PROBLEM TO SOLVE | Lines that include the string "white" are the ones to copy from the entries below.

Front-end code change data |
****************
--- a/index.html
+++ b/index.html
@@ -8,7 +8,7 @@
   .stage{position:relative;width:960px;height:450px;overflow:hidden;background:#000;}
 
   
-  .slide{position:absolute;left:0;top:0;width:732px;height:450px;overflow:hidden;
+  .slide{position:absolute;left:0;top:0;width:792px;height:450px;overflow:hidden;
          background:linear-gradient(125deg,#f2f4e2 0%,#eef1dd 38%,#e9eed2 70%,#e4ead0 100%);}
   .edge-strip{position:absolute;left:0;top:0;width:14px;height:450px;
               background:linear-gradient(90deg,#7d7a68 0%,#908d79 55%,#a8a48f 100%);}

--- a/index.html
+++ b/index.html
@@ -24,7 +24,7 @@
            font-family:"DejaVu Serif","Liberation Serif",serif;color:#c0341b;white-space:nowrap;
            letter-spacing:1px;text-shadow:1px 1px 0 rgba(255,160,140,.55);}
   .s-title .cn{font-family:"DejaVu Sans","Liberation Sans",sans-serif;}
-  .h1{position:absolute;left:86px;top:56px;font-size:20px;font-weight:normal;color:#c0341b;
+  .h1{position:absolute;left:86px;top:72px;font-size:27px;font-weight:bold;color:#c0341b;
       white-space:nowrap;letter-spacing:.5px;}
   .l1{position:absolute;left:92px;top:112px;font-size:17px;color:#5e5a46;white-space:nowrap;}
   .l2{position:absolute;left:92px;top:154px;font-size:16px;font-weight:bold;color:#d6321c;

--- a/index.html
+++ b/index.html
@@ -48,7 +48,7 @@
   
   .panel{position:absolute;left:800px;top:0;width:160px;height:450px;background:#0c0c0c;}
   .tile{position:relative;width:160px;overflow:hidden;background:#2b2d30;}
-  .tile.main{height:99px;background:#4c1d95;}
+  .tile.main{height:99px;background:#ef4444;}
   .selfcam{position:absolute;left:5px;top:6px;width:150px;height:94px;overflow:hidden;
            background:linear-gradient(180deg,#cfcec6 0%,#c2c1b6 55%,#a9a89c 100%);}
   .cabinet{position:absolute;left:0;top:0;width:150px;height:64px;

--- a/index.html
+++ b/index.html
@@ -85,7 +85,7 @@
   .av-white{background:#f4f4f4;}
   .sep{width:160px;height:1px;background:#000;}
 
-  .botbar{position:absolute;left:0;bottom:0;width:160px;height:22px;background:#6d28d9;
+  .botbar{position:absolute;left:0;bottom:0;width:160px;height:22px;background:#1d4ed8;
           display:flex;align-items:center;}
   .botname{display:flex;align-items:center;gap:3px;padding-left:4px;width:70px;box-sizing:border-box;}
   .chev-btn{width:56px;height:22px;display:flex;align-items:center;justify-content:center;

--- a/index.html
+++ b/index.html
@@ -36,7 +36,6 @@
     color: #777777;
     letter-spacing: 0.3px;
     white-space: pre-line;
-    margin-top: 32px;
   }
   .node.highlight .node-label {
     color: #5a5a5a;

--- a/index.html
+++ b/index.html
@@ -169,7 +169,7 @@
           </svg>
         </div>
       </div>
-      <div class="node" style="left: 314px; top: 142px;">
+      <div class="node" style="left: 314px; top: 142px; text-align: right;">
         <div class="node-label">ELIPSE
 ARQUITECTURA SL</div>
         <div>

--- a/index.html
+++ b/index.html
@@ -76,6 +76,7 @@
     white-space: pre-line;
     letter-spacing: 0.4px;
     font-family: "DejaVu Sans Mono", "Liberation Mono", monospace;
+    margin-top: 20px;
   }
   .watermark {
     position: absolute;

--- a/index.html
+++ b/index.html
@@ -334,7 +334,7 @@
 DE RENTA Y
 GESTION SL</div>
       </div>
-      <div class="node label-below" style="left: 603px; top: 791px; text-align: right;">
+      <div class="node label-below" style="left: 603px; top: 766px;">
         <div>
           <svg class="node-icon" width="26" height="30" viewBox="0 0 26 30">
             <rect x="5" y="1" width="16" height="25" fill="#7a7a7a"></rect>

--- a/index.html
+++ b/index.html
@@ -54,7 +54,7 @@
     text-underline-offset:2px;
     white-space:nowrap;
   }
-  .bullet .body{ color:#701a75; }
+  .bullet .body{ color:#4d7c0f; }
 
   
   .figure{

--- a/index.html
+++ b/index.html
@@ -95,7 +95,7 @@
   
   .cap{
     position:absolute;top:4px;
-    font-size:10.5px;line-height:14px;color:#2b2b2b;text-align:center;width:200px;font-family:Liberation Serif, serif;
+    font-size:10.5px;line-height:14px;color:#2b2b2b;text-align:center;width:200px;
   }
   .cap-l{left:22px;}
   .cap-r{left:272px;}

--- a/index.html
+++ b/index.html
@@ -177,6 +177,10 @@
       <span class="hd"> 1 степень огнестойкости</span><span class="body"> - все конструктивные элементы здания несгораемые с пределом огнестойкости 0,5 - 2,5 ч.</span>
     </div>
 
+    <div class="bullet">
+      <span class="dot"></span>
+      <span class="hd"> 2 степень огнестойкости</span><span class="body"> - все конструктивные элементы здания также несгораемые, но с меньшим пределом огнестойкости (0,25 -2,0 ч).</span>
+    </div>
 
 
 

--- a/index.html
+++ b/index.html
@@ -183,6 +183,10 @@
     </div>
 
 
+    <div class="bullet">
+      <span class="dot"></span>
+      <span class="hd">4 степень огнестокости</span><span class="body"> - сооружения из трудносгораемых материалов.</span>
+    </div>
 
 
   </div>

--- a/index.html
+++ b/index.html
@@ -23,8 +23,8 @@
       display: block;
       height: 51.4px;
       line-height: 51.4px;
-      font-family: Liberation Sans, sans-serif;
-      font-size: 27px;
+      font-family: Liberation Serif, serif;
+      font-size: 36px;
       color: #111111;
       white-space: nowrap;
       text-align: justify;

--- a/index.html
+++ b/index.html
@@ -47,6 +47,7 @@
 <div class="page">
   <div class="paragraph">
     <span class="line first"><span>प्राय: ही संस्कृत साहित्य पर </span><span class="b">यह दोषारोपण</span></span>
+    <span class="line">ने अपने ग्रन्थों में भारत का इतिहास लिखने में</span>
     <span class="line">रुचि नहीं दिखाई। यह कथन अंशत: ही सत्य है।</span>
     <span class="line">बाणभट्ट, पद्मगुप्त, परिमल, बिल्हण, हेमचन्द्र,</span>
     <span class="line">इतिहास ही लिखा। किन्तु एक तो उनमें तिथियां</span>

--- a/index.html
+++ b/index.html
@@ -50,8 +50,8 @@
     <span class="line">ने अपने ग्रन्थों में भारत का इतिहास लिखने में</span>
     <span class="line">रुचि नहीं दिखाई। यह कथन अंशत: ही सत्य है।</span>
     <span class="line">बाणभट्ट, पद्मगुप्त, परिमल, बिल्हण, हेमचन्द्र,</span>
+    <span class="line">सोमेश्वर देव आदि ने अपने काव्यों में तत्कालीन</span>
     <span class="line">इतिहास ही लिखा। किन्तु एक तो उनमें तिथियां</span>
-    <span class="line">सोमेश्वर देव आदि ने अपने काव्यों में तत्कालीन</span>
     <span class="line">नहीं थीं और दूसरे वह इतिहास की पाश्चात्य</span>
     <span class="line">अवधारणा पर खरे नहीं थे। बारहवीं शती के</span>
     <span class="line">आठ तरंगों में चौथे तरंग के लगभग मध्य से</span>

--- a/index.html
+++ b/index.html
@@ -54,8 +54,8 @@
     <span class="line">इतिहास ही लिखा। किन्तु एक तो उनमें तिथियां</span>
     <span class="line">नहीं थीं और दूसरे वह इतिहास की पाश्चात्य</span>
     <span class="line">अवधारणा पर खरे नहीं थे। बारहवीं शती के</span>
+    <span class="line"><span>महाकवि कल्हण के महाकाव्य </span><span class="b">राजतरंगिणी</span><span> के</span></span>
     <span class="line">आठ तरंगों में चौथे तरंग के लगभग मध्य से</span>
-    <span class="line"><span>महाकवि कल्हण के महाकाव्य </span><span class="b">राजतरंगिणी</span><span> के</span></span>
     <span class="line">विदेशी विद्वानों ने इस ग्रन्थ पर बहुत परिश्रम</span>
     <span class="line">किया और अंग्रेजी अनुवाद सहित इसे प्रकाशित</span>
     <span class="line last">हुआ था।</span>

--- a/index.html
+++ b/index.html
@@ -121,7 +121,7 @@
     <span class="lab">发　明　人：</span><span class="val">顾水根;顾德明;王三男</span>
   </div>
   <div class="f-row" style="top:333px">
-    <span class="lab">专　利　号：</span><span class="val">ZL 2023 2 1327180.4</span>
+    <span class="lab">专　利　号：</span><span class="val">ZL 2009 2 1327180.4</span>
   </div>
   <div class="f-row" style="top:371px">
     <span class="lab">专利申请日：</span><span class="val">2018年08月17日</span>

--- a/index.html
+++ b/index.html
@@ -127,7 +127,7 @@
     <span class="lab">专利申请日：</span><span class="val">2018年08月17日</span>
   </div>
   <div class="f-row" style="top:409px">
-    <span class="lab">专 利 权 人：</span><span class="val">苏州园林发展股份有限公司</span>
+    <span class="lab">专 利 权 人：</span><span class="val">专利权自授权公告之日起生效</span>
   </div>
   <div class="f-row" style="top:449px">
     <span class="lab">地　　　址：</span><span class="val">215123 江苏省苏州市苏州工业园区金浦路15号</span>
****************
YOUR RESPONSE |
            font-family:"DejaVu Serif","Liberation Serif",serif;color:#c0341b;white-space:nowrap;
       white-space:nowrap;letter-spacing:.5px;}
   .l1{position:absolute;left:92px;top:112px;font-size:17px;color:#5e5a46;white-space:nowrap;}
   .av-white{background:#f4f4f4;}
     white-space: pre-line;
     white-space: pre-line;
     white-space:nowrap;
       white-space: nowrap;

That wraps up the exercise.